Not to worry, however, if your first language is English and you're less than bilingual. Floating above the black space where La Celestina is performed is a small rectangular screen with projected English supertitles that allow you to follow the story. Just one bit of advice, though: Sit toward the back of the theater, so you can glance at those supertitles and watch the play without bobbing your head up and down.
CAST STANDOUTS
The cast, dressed in gorgeous period costumes by Jorge Noa and Pedro Balmaceda, delivers a collection of detailed, stylish, involving performances. Townson and Alvarez play characters who are, by design, less open and interesting than the lower-class folks. Rodríguez is a masterful comedian, as is Riverón, who also makes Celestina ever so creepy.

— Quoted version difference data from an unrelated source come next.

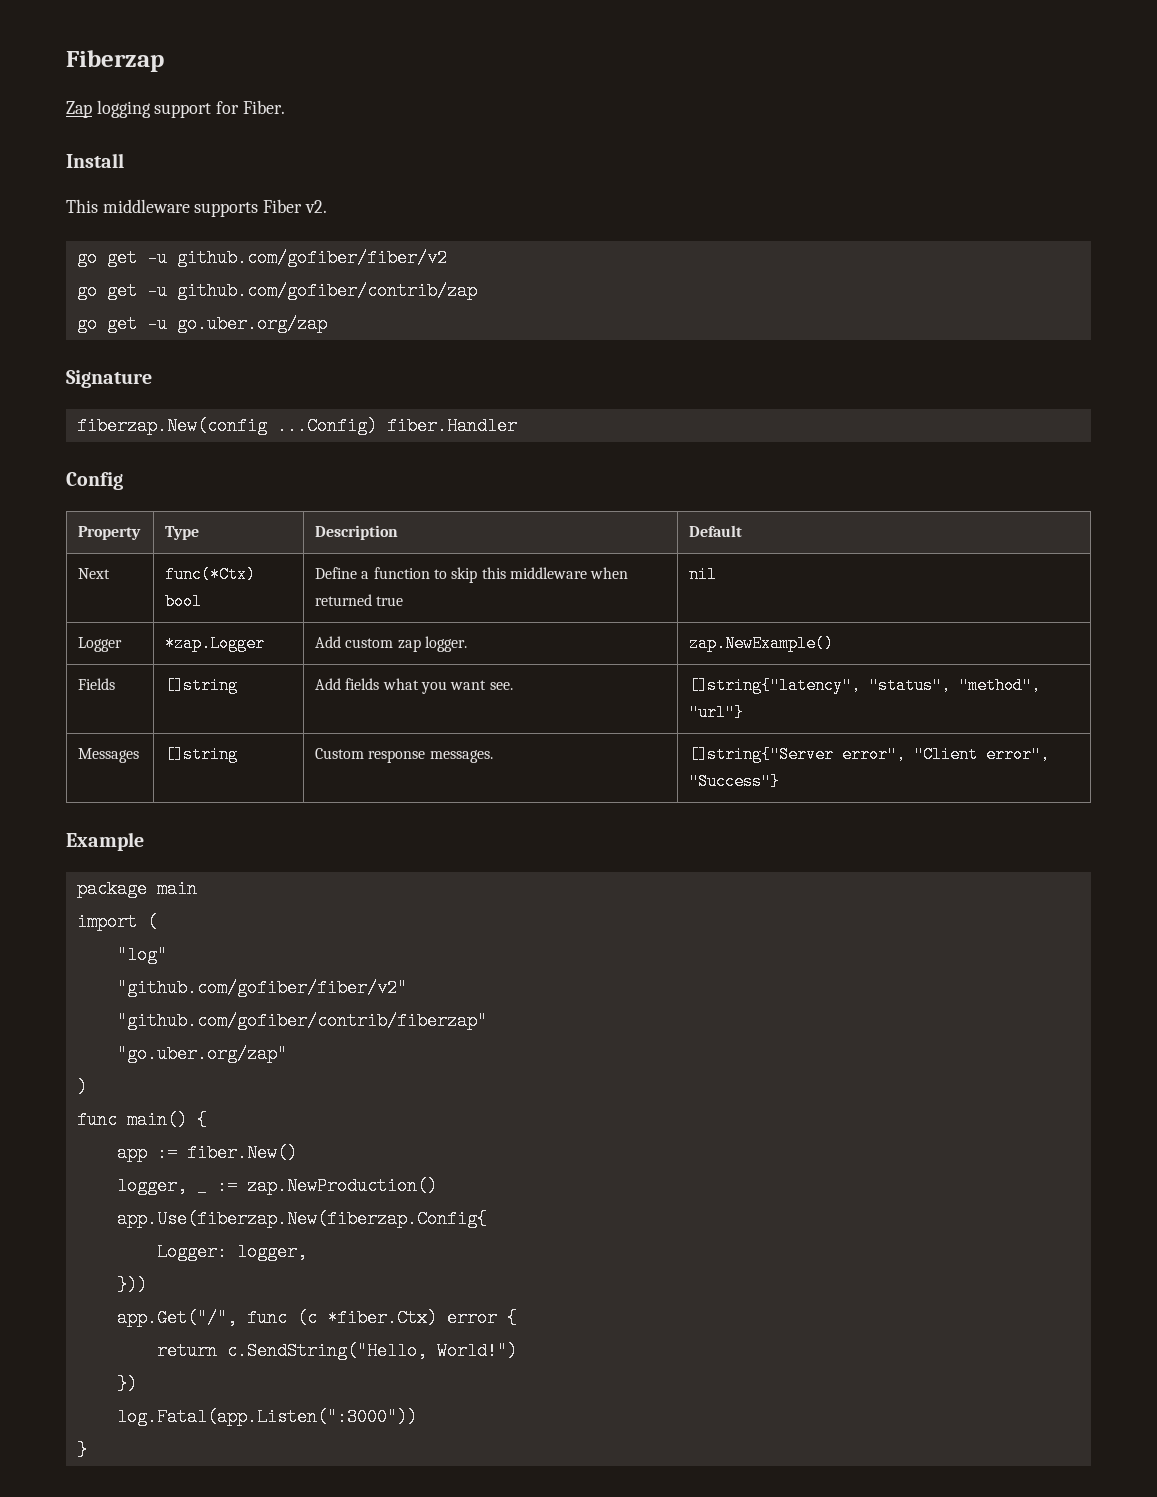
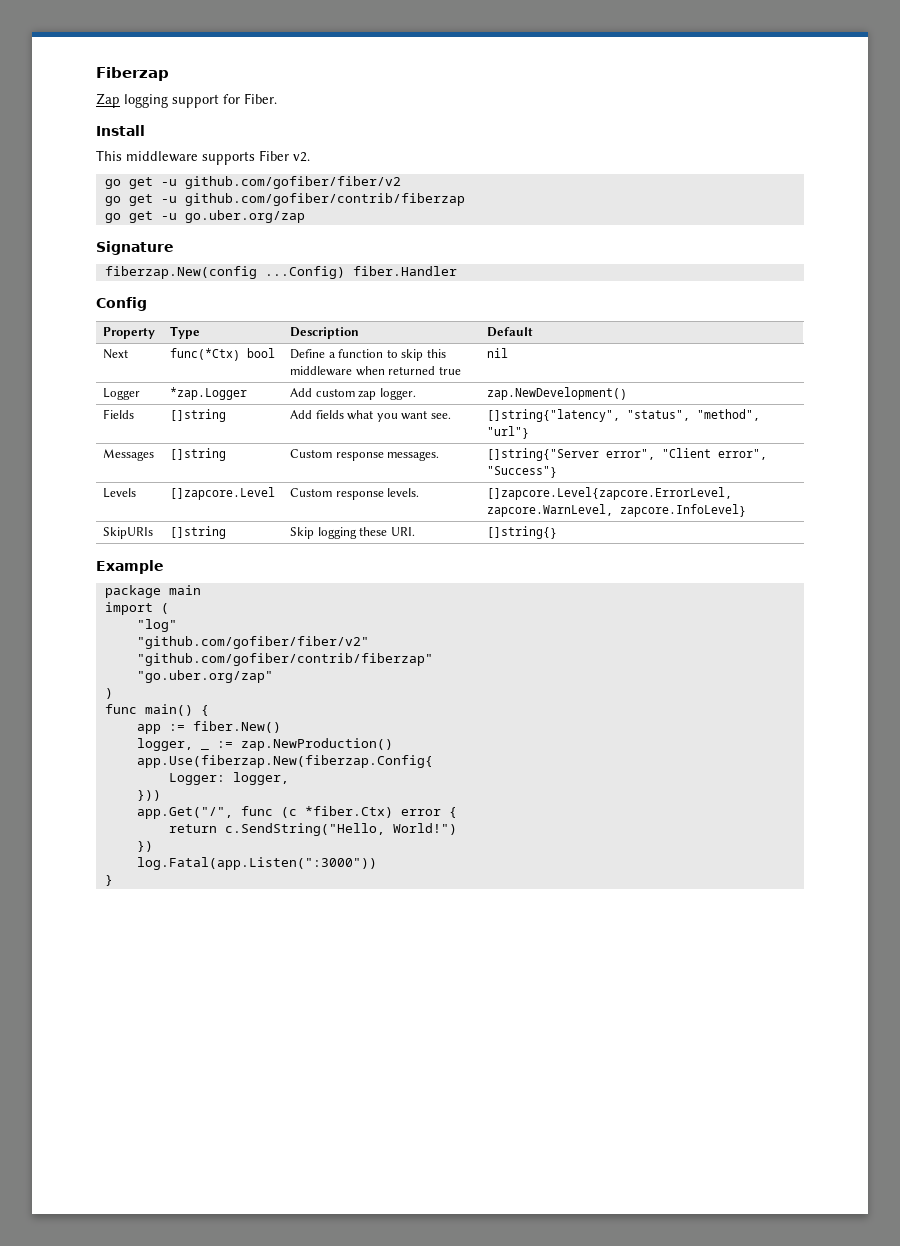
- go get -u github.com/gofiber/contrib/zap
+ go get -u github.com/gofiber/contrib/fiberzap
- Logger | *zap.Logger | Add custom zap logger. | zap.NewExample()
+ Logger | *zap.Logger | Add custom zap logger. | zap.NewDevelopment()
+ Levels | []zapcore.Level | Custom response levels. | []zapcore.Level{zapcore.ErrorLevel, zapcore.WarnLevel, zapcore.InfoLevel}
+ SkipURIs | []string | Skip logging these URI. | []string{}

The vivacious Briceño, who also threads some lovely singing through her performance, is most memorable of all as she turns Elicia into a woman completely at home in her body and her world.
This year's festival has brought many treasures from the Spanish-speaking theater world to South Florida. But one of the most impressive, as it turns out, was created right here in Miami.
Christine Dolen is The Miami Herald's theater critic.